◆ **ASSIGNMENT**
For the word "在售数量", return each line of the data in which it occurs.
*****
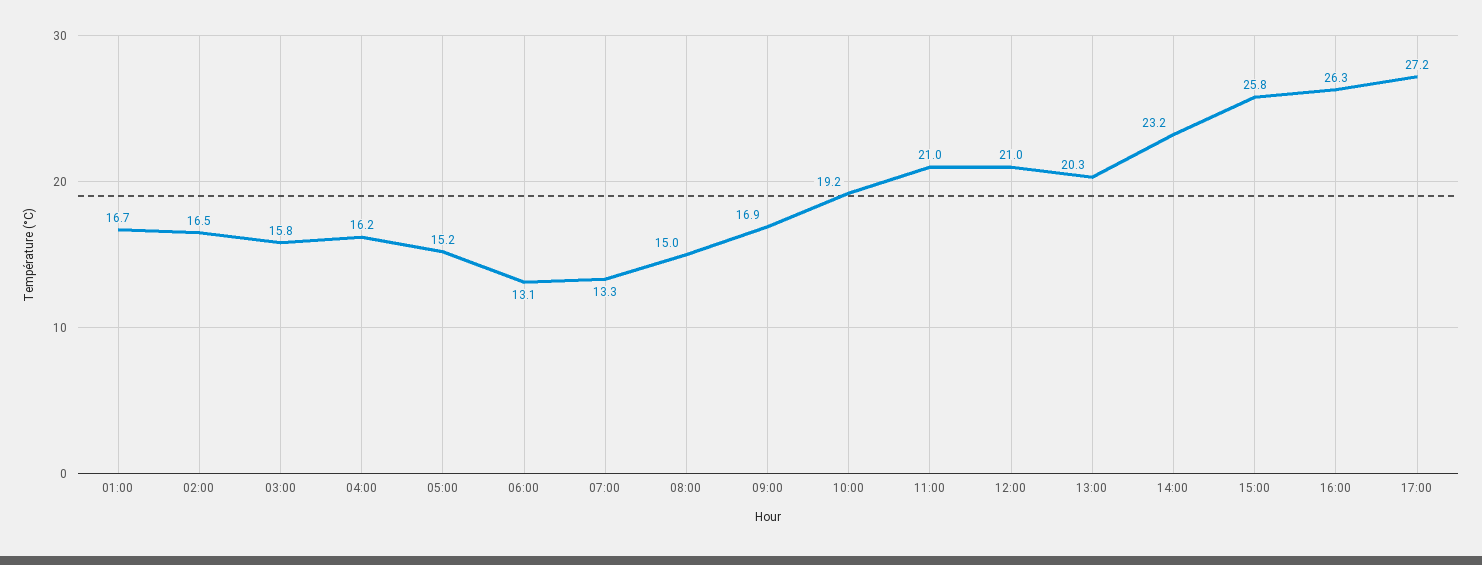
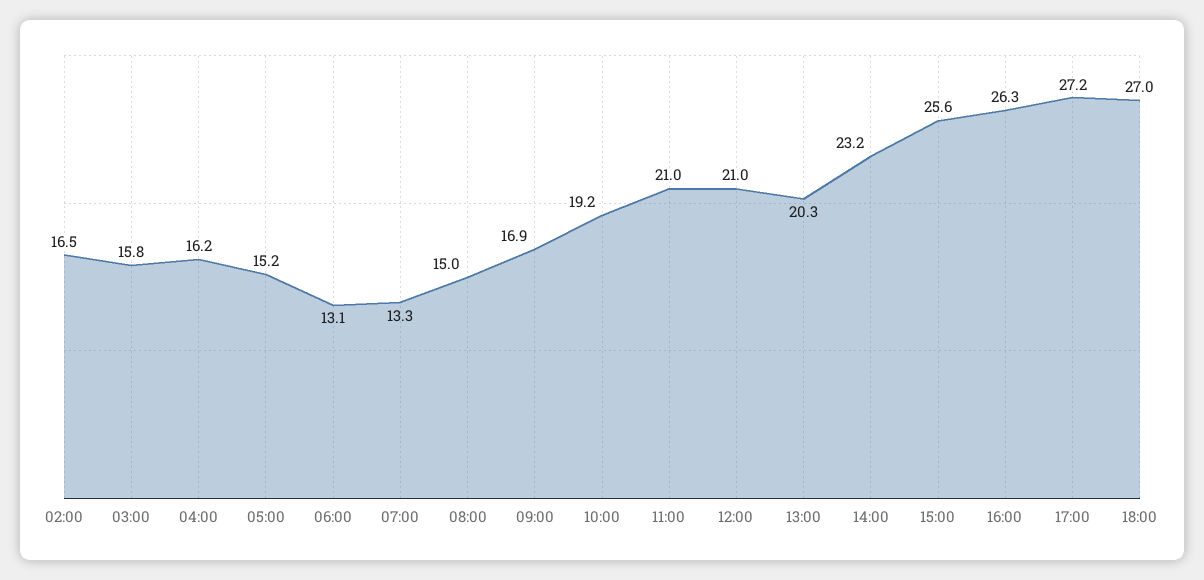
01:00: 16.7 -> none
15:00: 25.8 -> 25.6
18:00: none -> 27

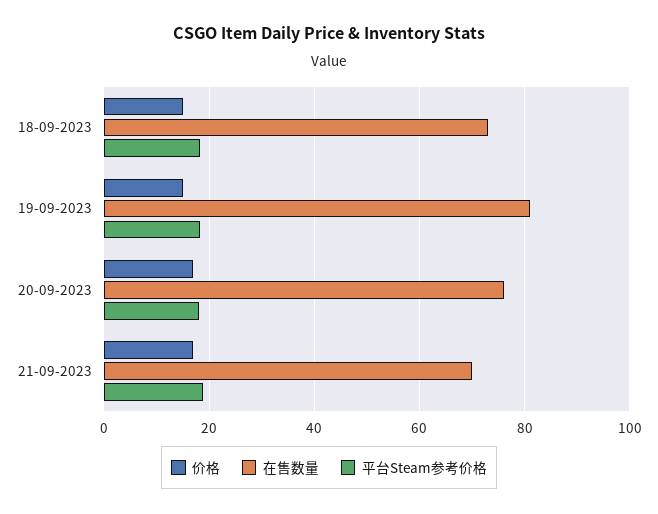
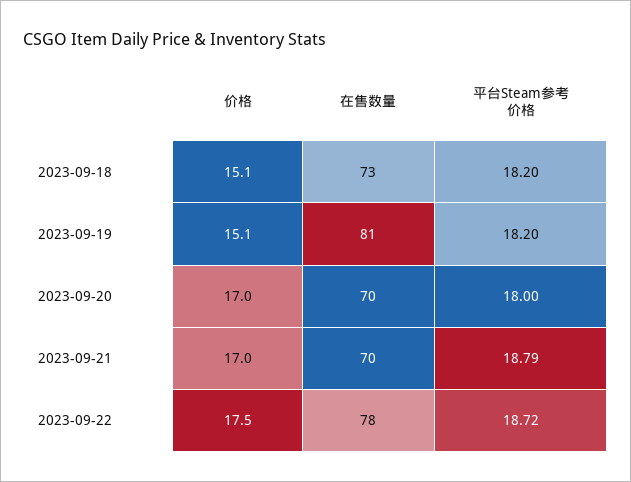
在售数量, 20-09-2023: 76 -> 70
价格, 2023-09-22: none -> 17.5
在售数量, 2023-09-22: none -> 78
平台Steam参考价格, 2023-09-22: none -> 18.72

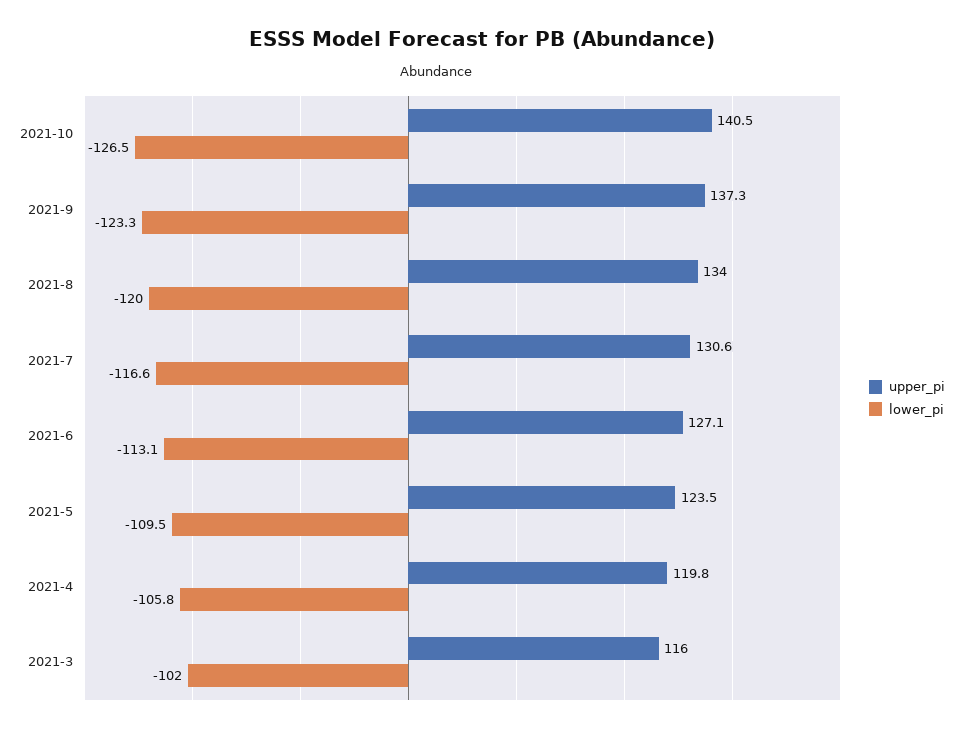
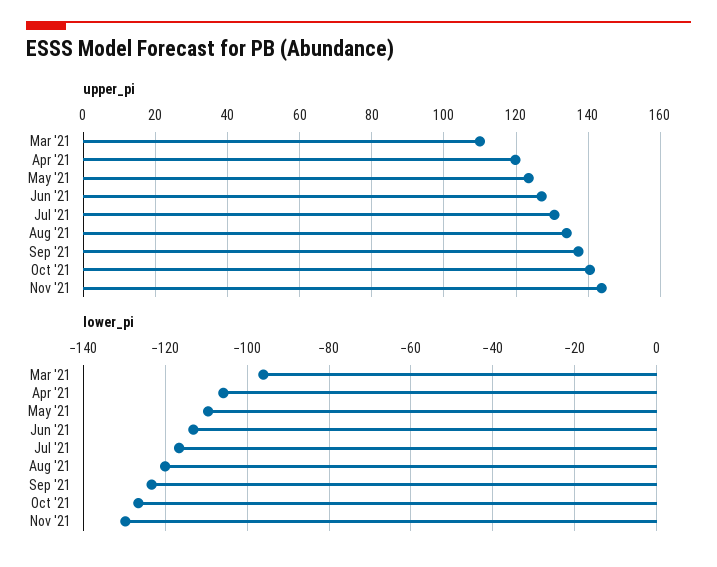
upper_pi, 2021-3: 116 -> 110
lower_pi, 2021-3: -102 -> -96
upper_pi, Nov '21: none -> 144
lower_pi, Nov '21: none -> -130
*****
◆ **YOUR SOLUTION**
在售数量, 20-09-2023: 76 -> 70
在售数量, 2023-09-22: none -> 78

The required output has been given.